| How to complete this task |
Pictures aside, write every record out again word for word.

Items from a dataset
------------------------------------
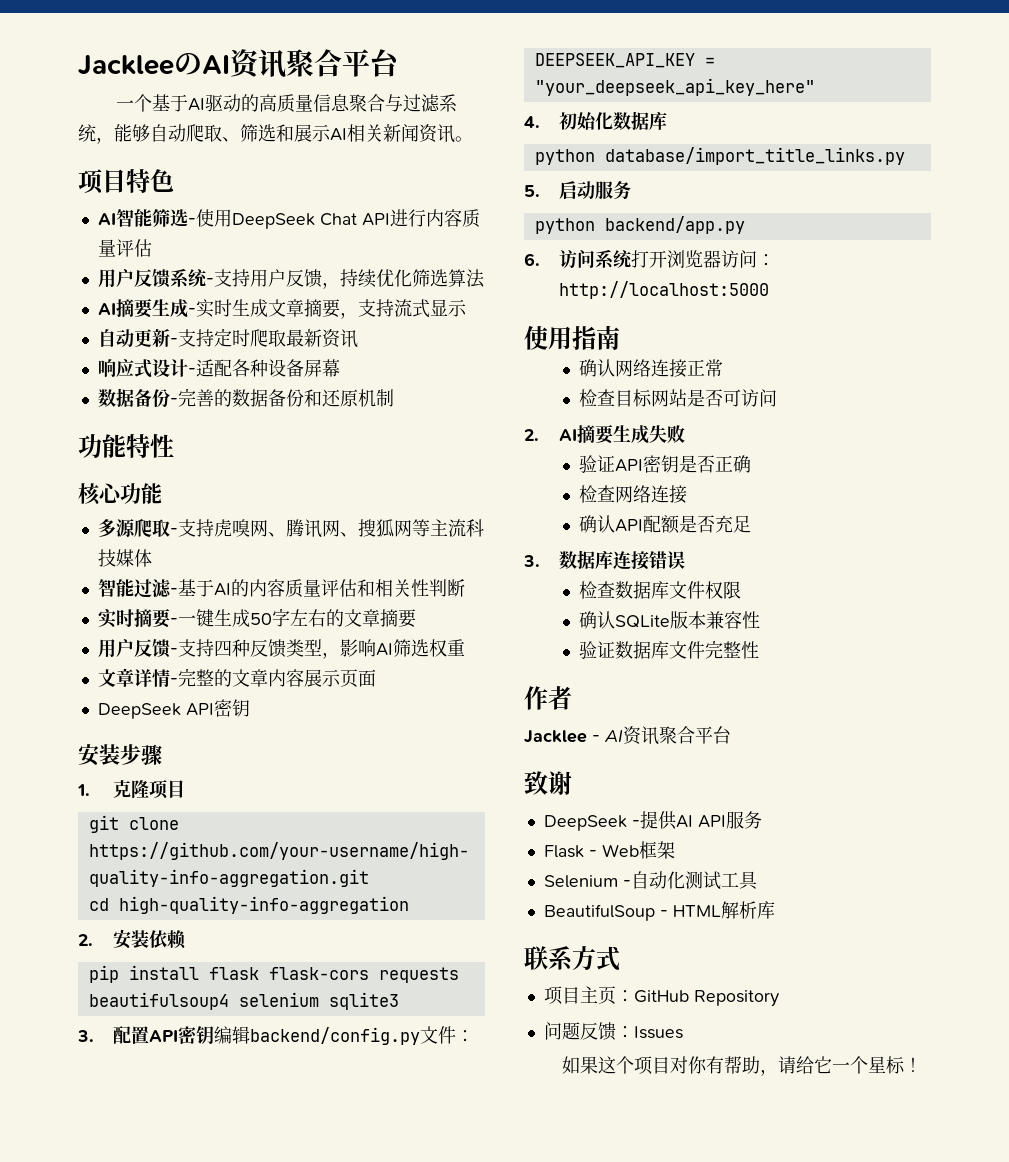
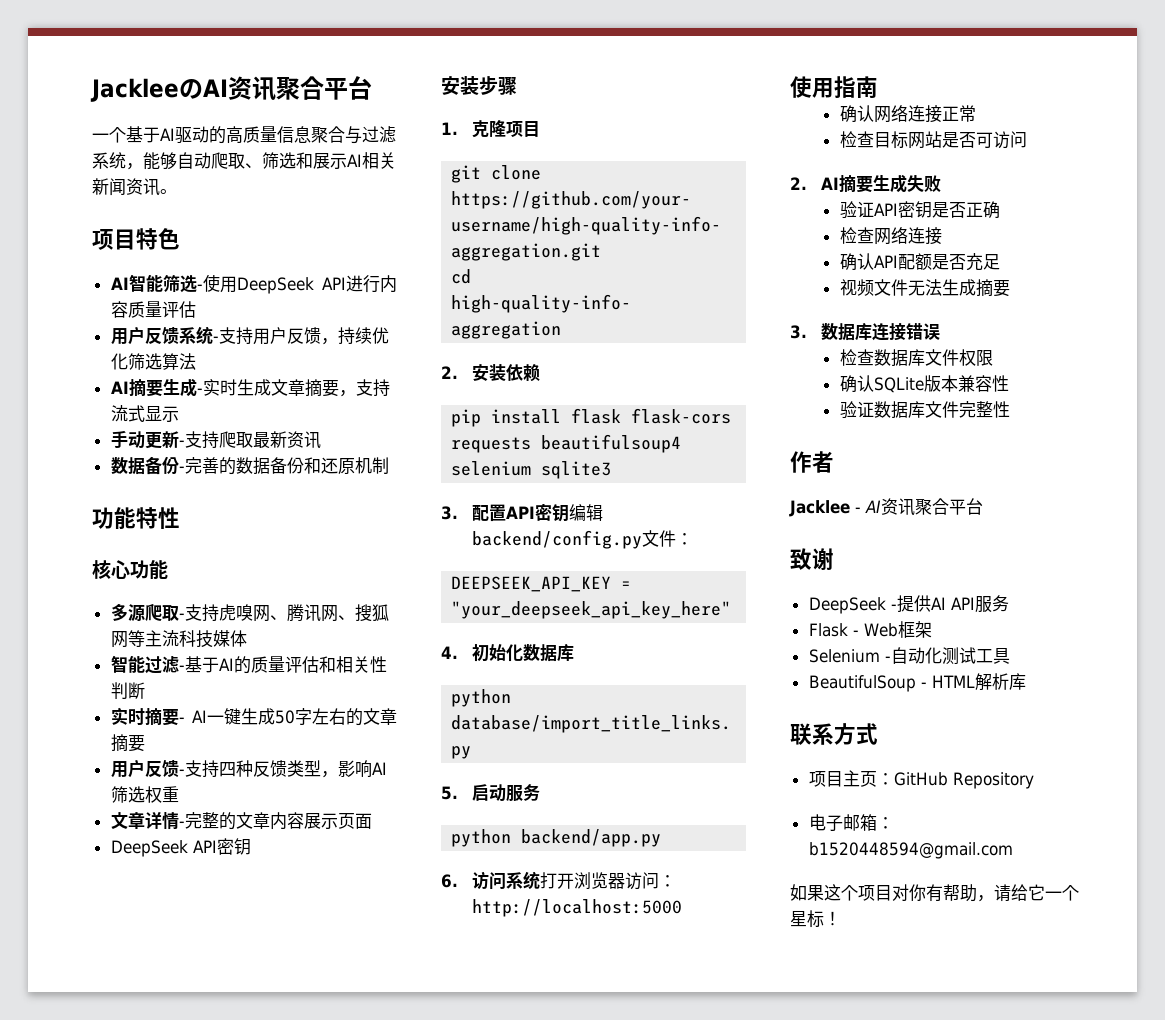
- AI智能筛选-使用DeepSeek Chat API进行内容质量评估
+ AI智能筛选-使用DeepSeek API进行内容质量评估
- 自动更新-支持定时爬取最新资讯
+ 手动更新-支持爬取最新资讯
- 响应式设计-适配各种设备屏幕
- 智能过滤-基于AI的内容质量评估和相关性判断
+ 智能过滤-基于AI的质量评估和相关性判断
- 实时摘要-一键生成50字左右的文章摘要
+ 实时摘要- AI一键生成50字左右的文章摘要
+ 视频文件无法生成摘要
- 问题反馈：Issues
+ 电子邮箱：b1520448594@gmail.com

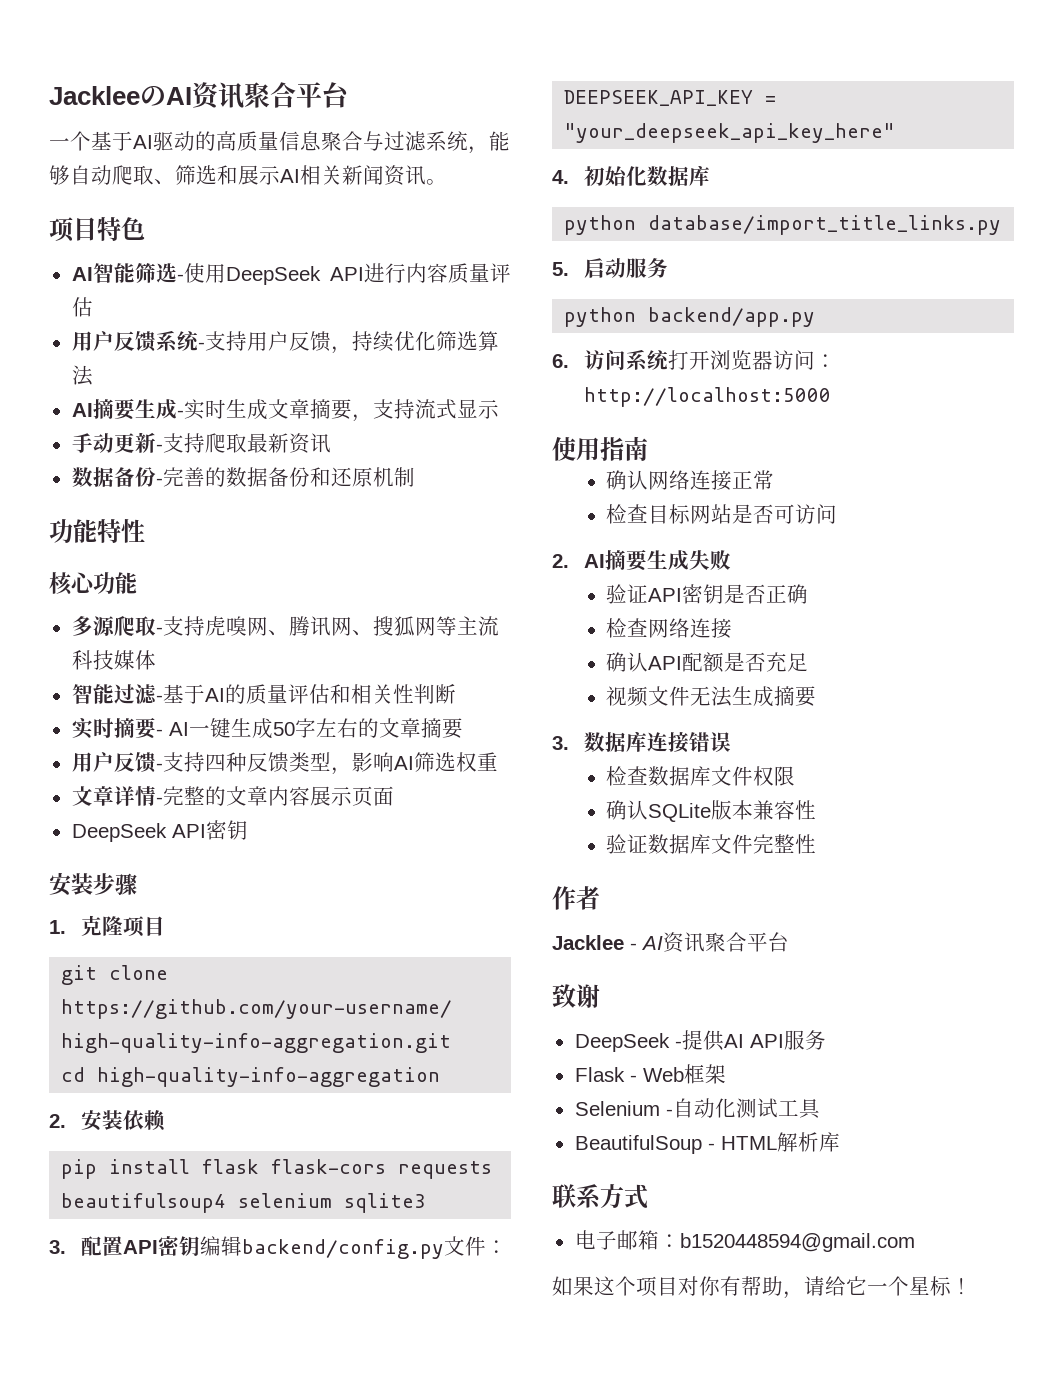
- 项目主页：GitHub Repository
------------------------------------
| Answer box |
- AI智能筛选-使用DeepSeek Chat API进行内容质量评估
+ AI智能筛选-使用DeepSeek API进行内容质量评估
- 自动更新-支持定时爬取最新资讯
+ 手动更新-支持爬取最新资讯
- 响应式设计-适配各种设备屏幕
- 智能过滤-基于AI的内容质量评估和相关性判断
+ 智能过滤-基于AI的质量评估和相关性判断
- 实时摘要-一键生成50字左右的文章摘要
+ 实时摘要- AI一键生成50字左右的文章摘要
+ 视频文件无法生成摘要
- 问题反馈：Issues
+ 电子邮箱：b1520448594@gmail.com

- 项目主页：GitHub Repository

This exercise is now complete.